丁度そこへ、階段から降りてきた楓は足を止めた。後ろからついて来ていた麗華を止め、身を潜めた。
「あれって、暴力団って奴?」
「近いな……(あの辺りの奴、昔輝三の職場で見たぞ)
とりあえず、楓は二人の所に。多分茂さんの診察室」
「分かった」
ソッと階段を降りると、楓は忍び足で茂の診察室へ行った。
ふとヤクザの方に目を向けると、彼等の背後に黒い靄が見えた。麗華はその靄を睨みながら髪に隠れていた焔の頭を撫で合図した。焔は彼女の髪から出ると姿を消して狼へと変わり、その靄に攻撃した。

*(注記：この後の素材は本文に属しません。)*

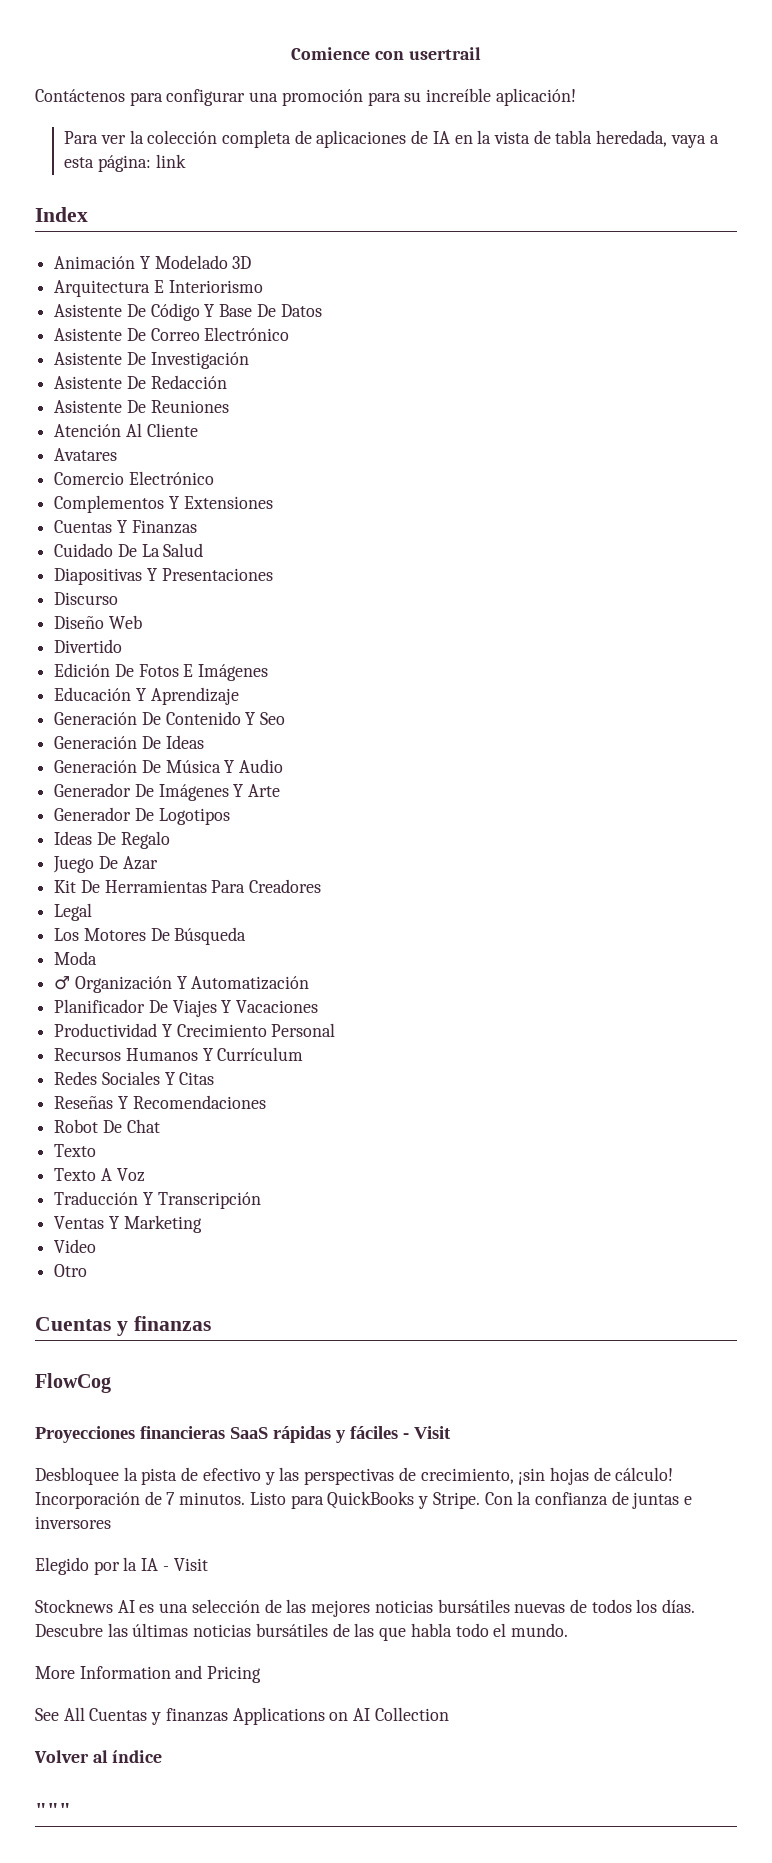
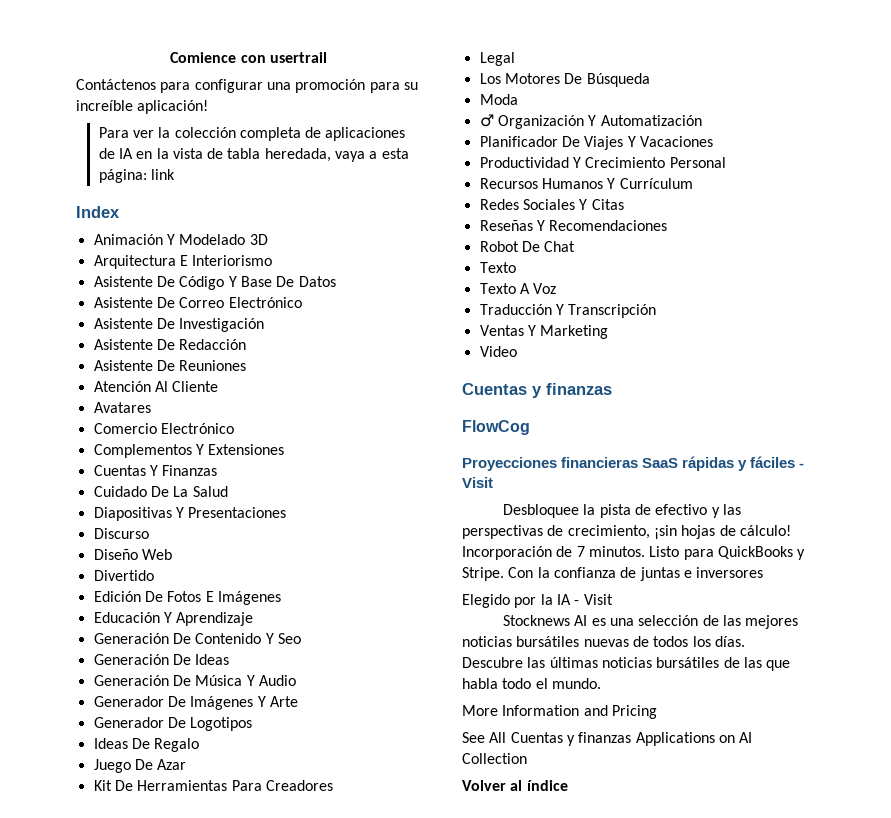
- Otro
- """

攻撃した瞬間、隅に置かれていた花瓶が割れ破片が飛び散った。
「キャー!!」
「な、何だ?!
誰だ!?花瓶を倒した奴は!!」
「か、勝手に倒れたんです!!」
「勝手に?」
「あ、兄貴ここ怖いですよ!!に、逃げましょう!!
俺、幽霊とか心霊系マジ無理なんです!」
「黙っ……!?」
一人のヤクザは、階段の踊り場にいる麗華と目が合った。麗華は不敵な笑みを浮かべると、降りようと足を踏み外した、その瞬間、彼女は宙を歩き出した。ヤクザは目を見開いて、驚いていた。
「あ、ああ、兄貴……あ、あれって……」
「ゆ、ゆゆ、幽」
「幽霊ですか?」
二人の耳元でそう囁きながら、茂は笑みを溢した。二人は体を震え上がらせながら、一歩一歩後ろへ下がった。
「恵出るな!!」
その声と共に、恵が角から姿を現した。その後から翼が現れ、ヤクザと目が合った。
「て、テメェ等……」
「主役のお出ましか……捕まえろ!」
後ろに潜んでいた仲間が恵の元へ駆け寄り抱き上げ、ナイフを彼女に当てた。
「恵!!」
「一緒に来れば、大事な妹に傷は付けない……どうする?」
「……」
「そのナイフをすぐにしまいなさい。
さもなければ、警察へ通報します」
携帯のボタンを押しながら、茂は二人を睨んだ。
「通報したと同時に、このガキの頬を切るまでだ」
「ねぇ、お兄さん」
「あ?なん」
後ろから声が聞こえ振り向いた瞬間、顔面に蹴りが入った。蹴られたヤクザは手からナイフを落とし恵から手を離し、そのまま仰向けに倒れた。